I’ve been focusing on access networks, but CSPs will be able to extend this intelligent programmability to any resource in their environment—RAN, core, edge, satellite, cloud—reassembling them on the fly to meet different application needs. Effectively, you’ll give customers the ability to program their own custom network slices. And you’ll transform your network into a multipurpose platform for third-party integration and innovation, with connectivity that’s optimized, scalable, and on-demand.
Looking Ahead
At VMware, we’re taking steps to make this vision of converged, programmable connectivity a reality. We’re working with CSPs and the broader ecosystem to open up network interfaces with secure, open APIs, and harmonize disparate underlay resources. These efforts build on steps that CSPs are already taking to make their networks more agile, automated, and programmable.
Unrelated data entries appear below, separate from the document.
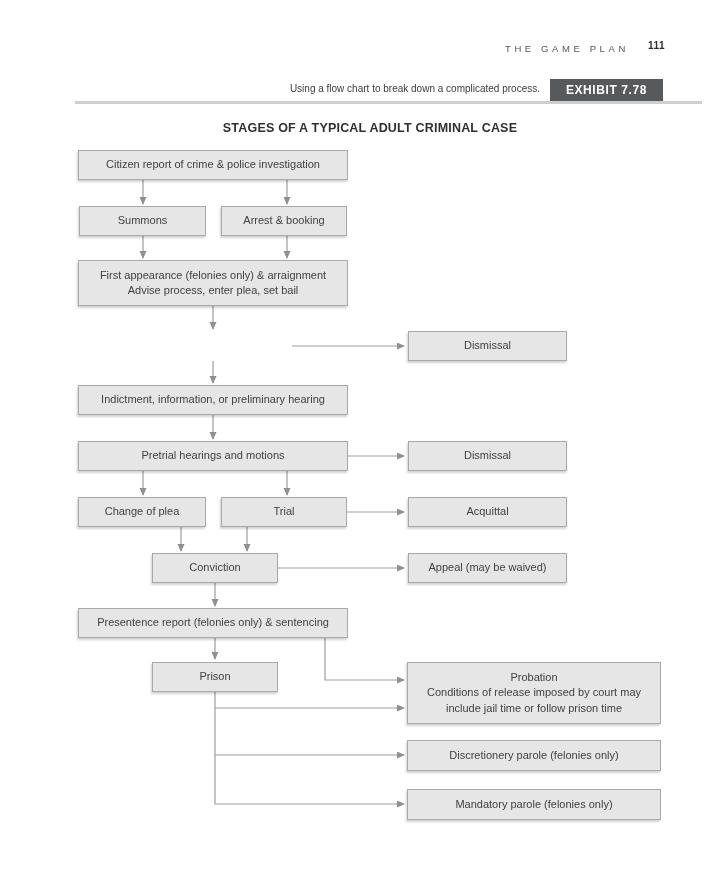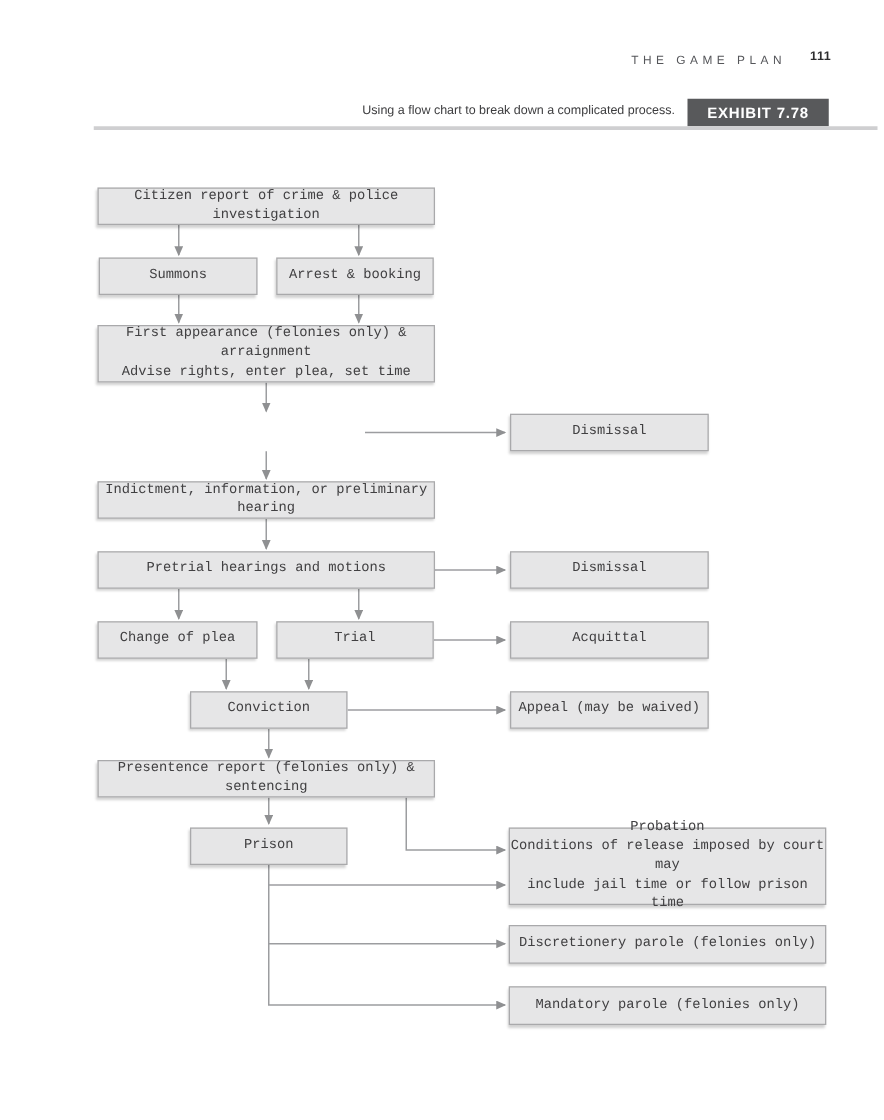--- a/index.html
+++ b/index.html
@@ -84,6 +84,7 @@
   <div class="caption">Using a flow chart to break down a complicated process.</div>
   <div class="badge">EXHIBIT 7.78</div>
   <div class="rule"></div>
+  <div class="title">STAGES OF A TYPICAL ADULT CRIMINAL CASE</div>
 
   <div class="node" style="left:78px;top:150px;width:270px;height:30px">
     <span>Citizen report of crime &amp; police investigation</span>

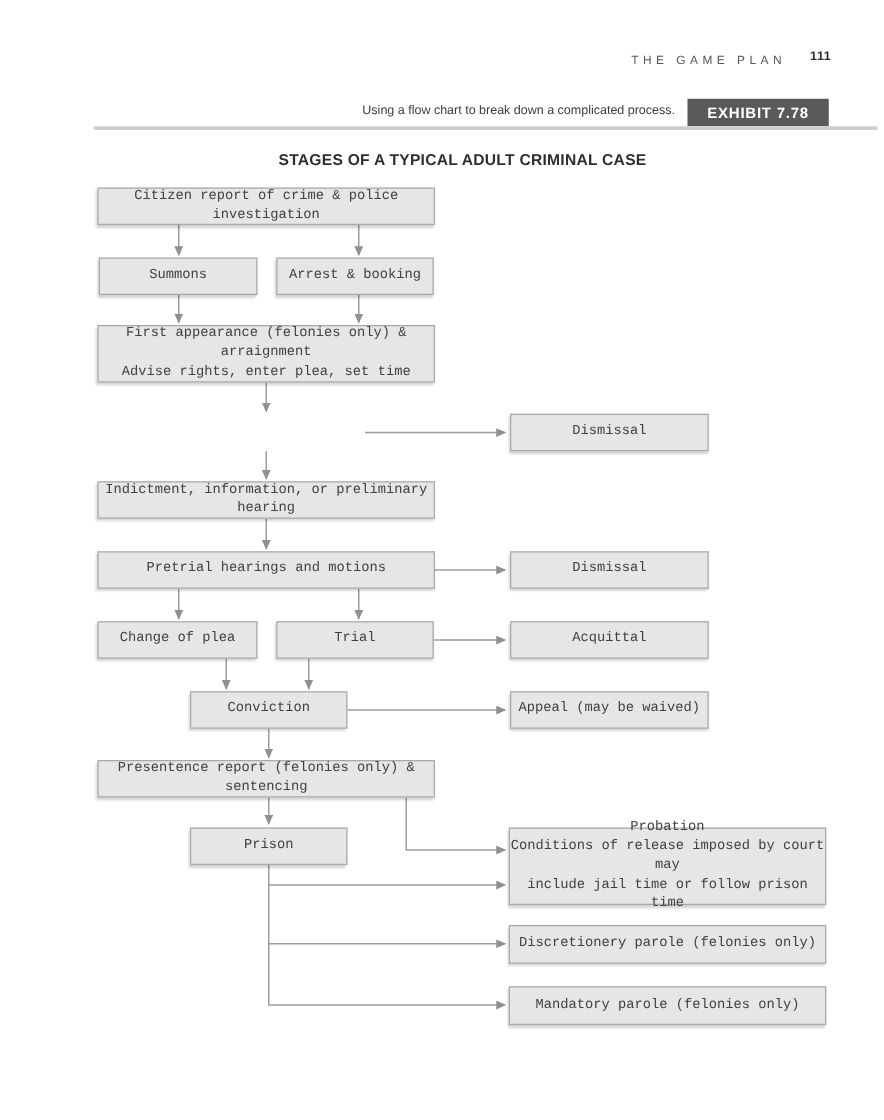--- a/index.html
+++ b/index.html
@@ -41,7 +41,7 @@
     display:flex; flex-direction:column; align-items:center; justify-content:center;
     text-align:center; font-size:11px; color:#414042; line-height:1.4;
   }
-  .node span { display:block;font-family:Liberation Mono, monospace; }
+  .node span { display:block; }
 </style>
 </head>
 <body>

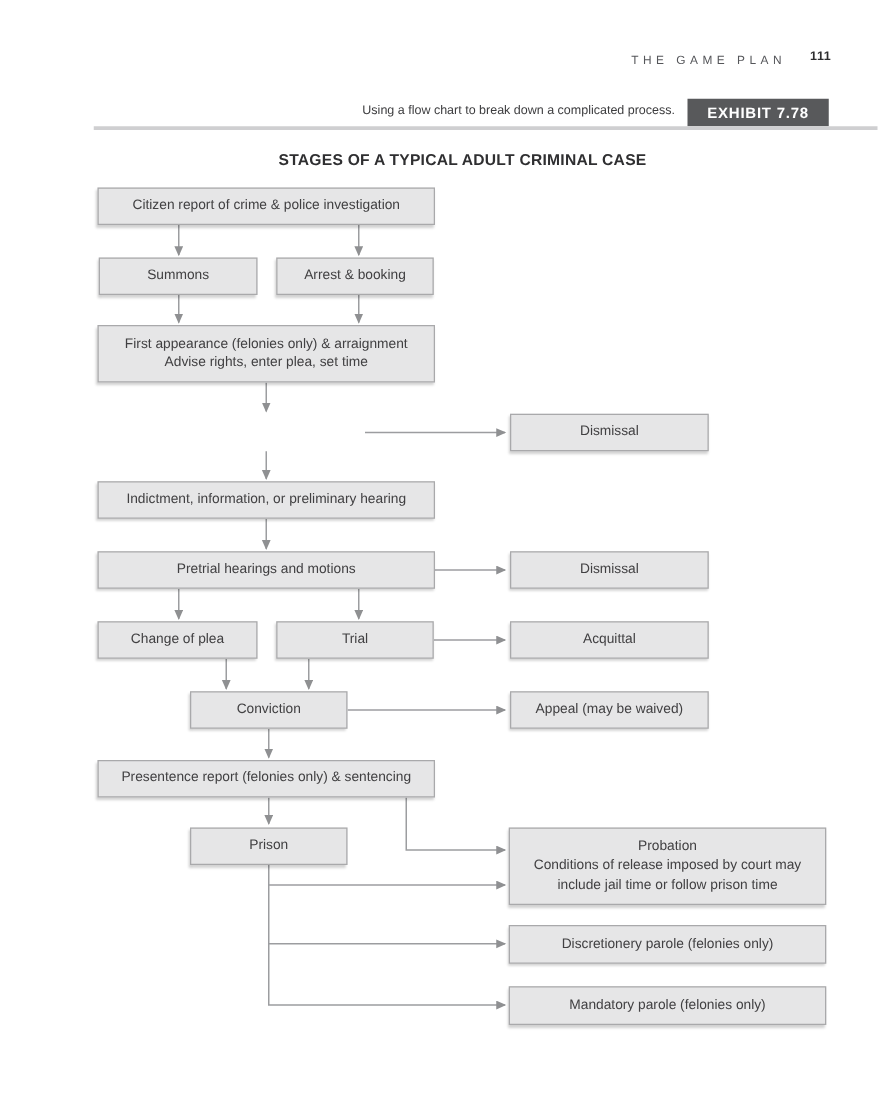--- a/index.html
+++ b/index.html
@@ -100,7 +100,7 @@
 
   <div class="node" style="left:78px;top:260px;width:270px;height:46px">
     <span>First appearance (felonies only) &amp; arraignment</span>
-    <span>Advise rights, enter plea, set time</span>
+    <span>Advise process, enter plea, set bail</span>
   </div>
 
 

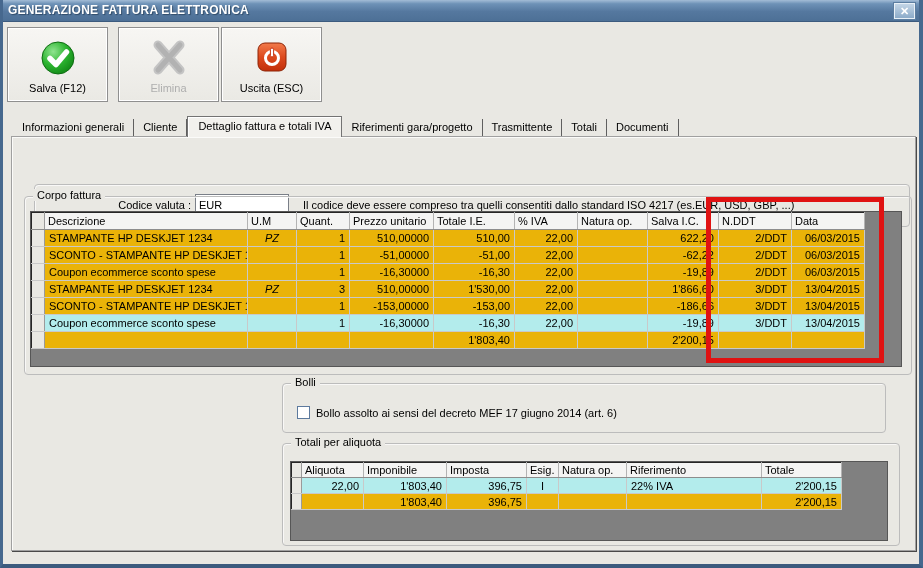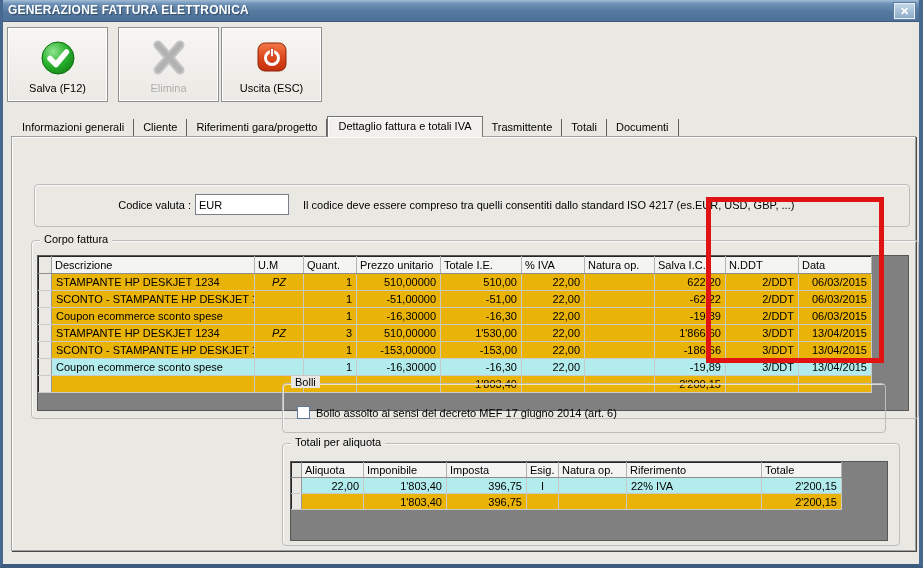--- a/index.html
+++ b/index.html
@@ -144,8 +144,8 @@
   <div class="tabstrip">
       <div class="tab">Informazioni generali</div>
       <div class="tab">Cliente</div>
+      <div class="tab active">Dettaglio fattura e totali IVA</div>
       <div class="tab">Riferimenti gara/progetto</div>
-      <div class="tab active">Dettaglio fattura e totali IVA</div>
       <div class="tab">Trasmittente</div>
       <div class="tab">Totali</div>
       <div class="tab">Documenti</div>

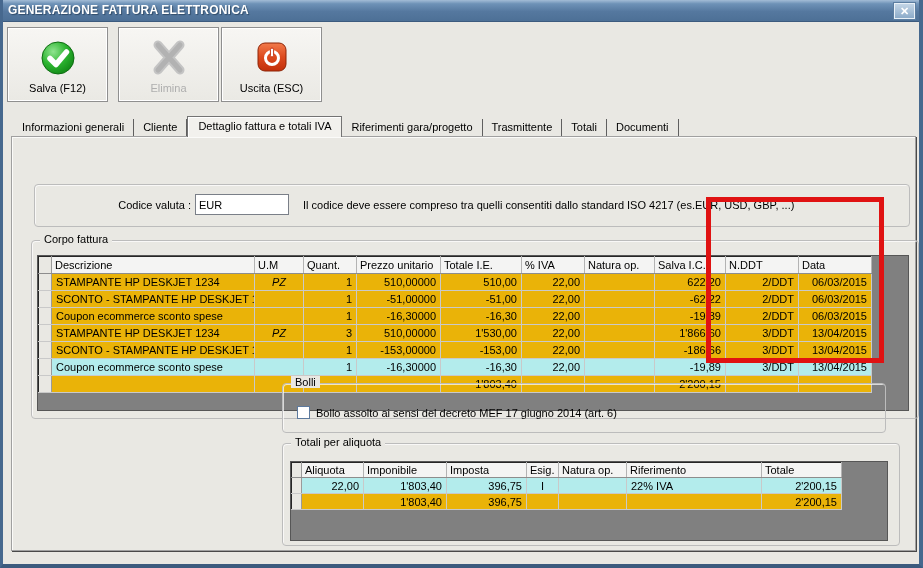--- a/index.html
+++ b/index.html
@@ -48,7 +48,7 @@
     background:#fff; font-family:"Liberation Sans",sans-serif; font-size:11px; padding:0 3px; }
   .cv-hint { position:absolute; left:268px; top:14px; }
 
-  .grp-corpo { left:19px; top:59px; width:888px; height:179px;margin-top:44px; }
+  .grp-corpo { left:12px; top:59px; width:888px; height:179px; }
   .grid1 { position:absolute; left:5px; top:14px; width:872px; height:156px; background:#808080;
     border:1px solid #565656; }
Now, by adding an intelligent overlay that can dynamically control those underlying resources based on simple, business-level directives, we’re building something truly transformational. Suddenly, CSPs will be able to create new customized services in minutes. They’ll empower enterprises and third-party developers to continually roll out innovative new use cases that take advantage of everything the converged network has to offer. And they’ll do all of it with a network that continually optimizes itself to be more secure, reliable, and sustainable.